My main steel-string guitar is a cedar/mahogany OM, built very lightly and setup for light-touch fingerstyle play. I've previously posted here about the back edge of the bridge starting to lift slightly, that was repaired by injecting a little hide glue under the lifted corners and clamping. That's holding fine without needing the bridge to be removed and replaced.
I'm pretty sure that the reason putting "Light-Medium" gauge strings on it for a month or two caused the bridge to start lifting is the high string height above the soundboard. A straightedge on the fretboard lands about 0.100" (2.5mm) above the top of the bridge and the low-E string is about 0.550" (14mm) above the soundboard at the bridge. So the result is plenty of saddle showing (from 0.125" to 0.160" depending on the string) with quite low action of 0.085" (2.2mm) on the low-E and 0.070" (1.8mm) on the high-E side at the 12th fret. WIth that big of a lever moment and cedar wood on the top, no surprise it needs light strings to protect the bridge, right?
What are the other implications of having the neck angle so shallow and the strings so far above the top?
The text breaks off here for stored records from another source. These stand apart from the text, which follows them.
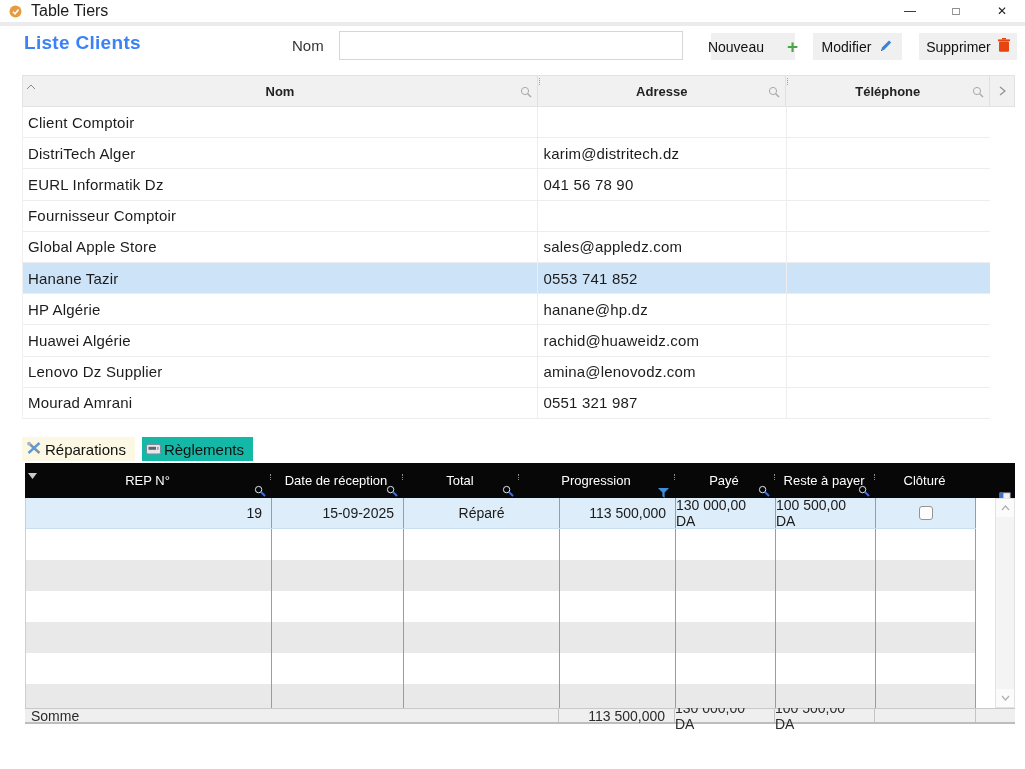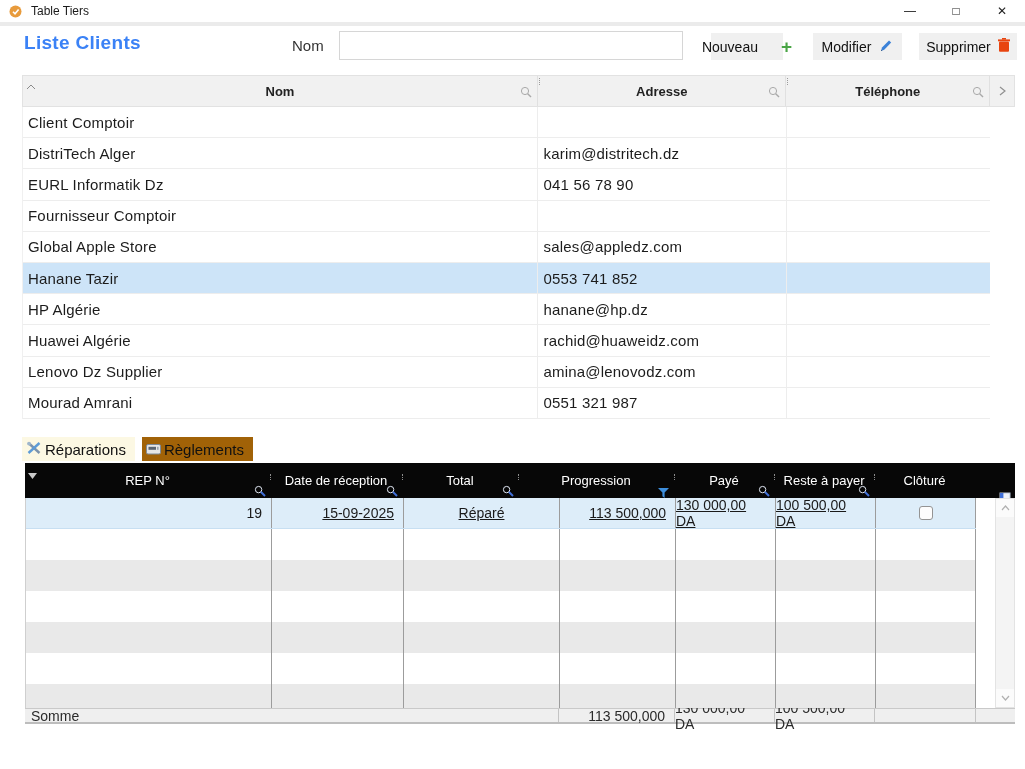"Table Tiers" .titlebar .t-title { font-size: 12px -> 16px }
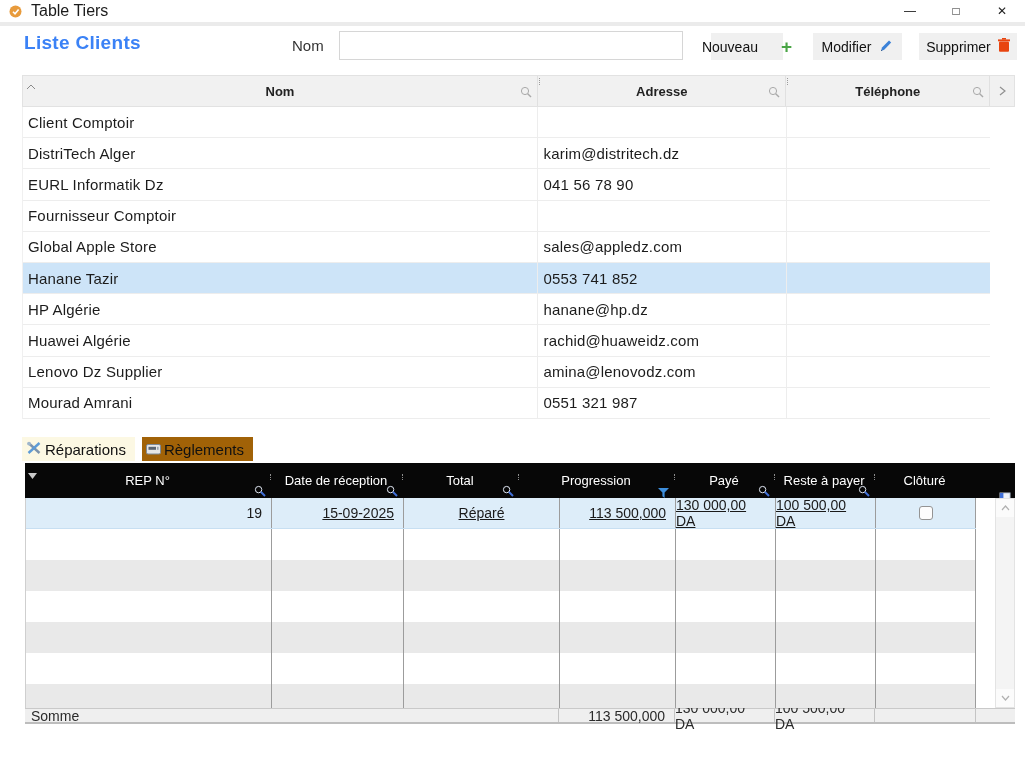"Nouveau" .btn-new { width: 72px -> 84px }
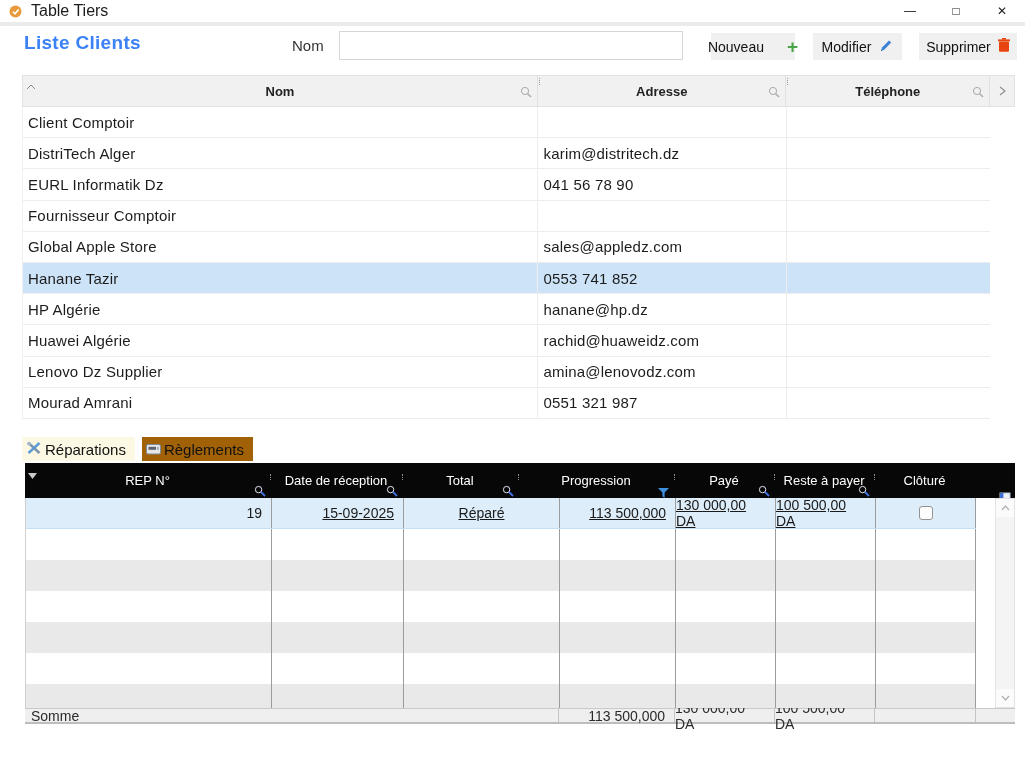"Règlements" .tab.inactive { background: #a16207 -> #14b8a6 }
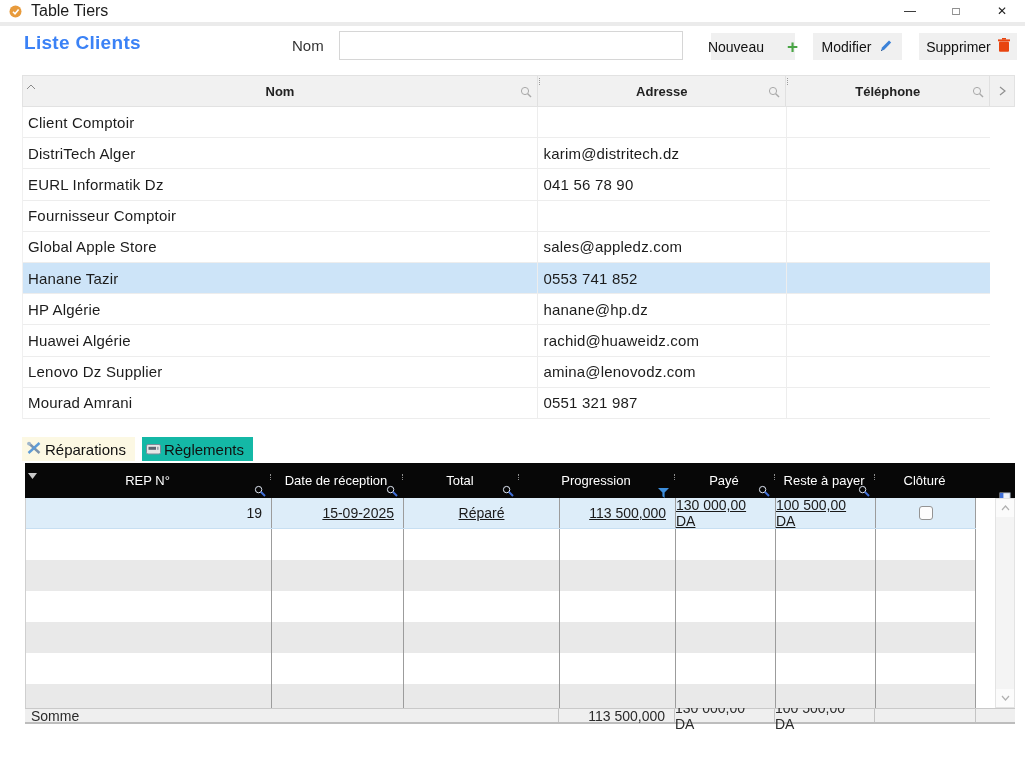"15-09-2025" .rcell.bl { text-decoration: underline -> none }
This guitar has the fullest, sweetest tone at very soft dynamics of any I've played. And it's just generally a very sustaining and resonant acoustic guitar, perhaps a little on the bright side. If that neck were at a more conventional angle, placing the strings maybe 1/8" lower with a little higher action and less saddle showing what changes would you expect from the sound quality and response?
The reason I ask this is that strumming or flatpicking can easily bottom out the strings, especially the bottom ones. But I can't really raise the action without having just way too much saddle sticking up and making the overturning moment on the bridge even more dangerous. Of course that's not really a reasonable goal anyway, I asked the builder if he had any super-light, super-responsive fingerstyle guitars that would sound good with the lightest possible touch and that's what he delivered. But I like the way it plays so much I'd hate to use a different guitar on the occasions where I want to use a pick and dig in a little.
P.S. It's a bolt-on neck so if I wanted to do something so extreme as reset the neck angle that should be reasonably risk-free. Still a job for a competent luthier but not major surgery.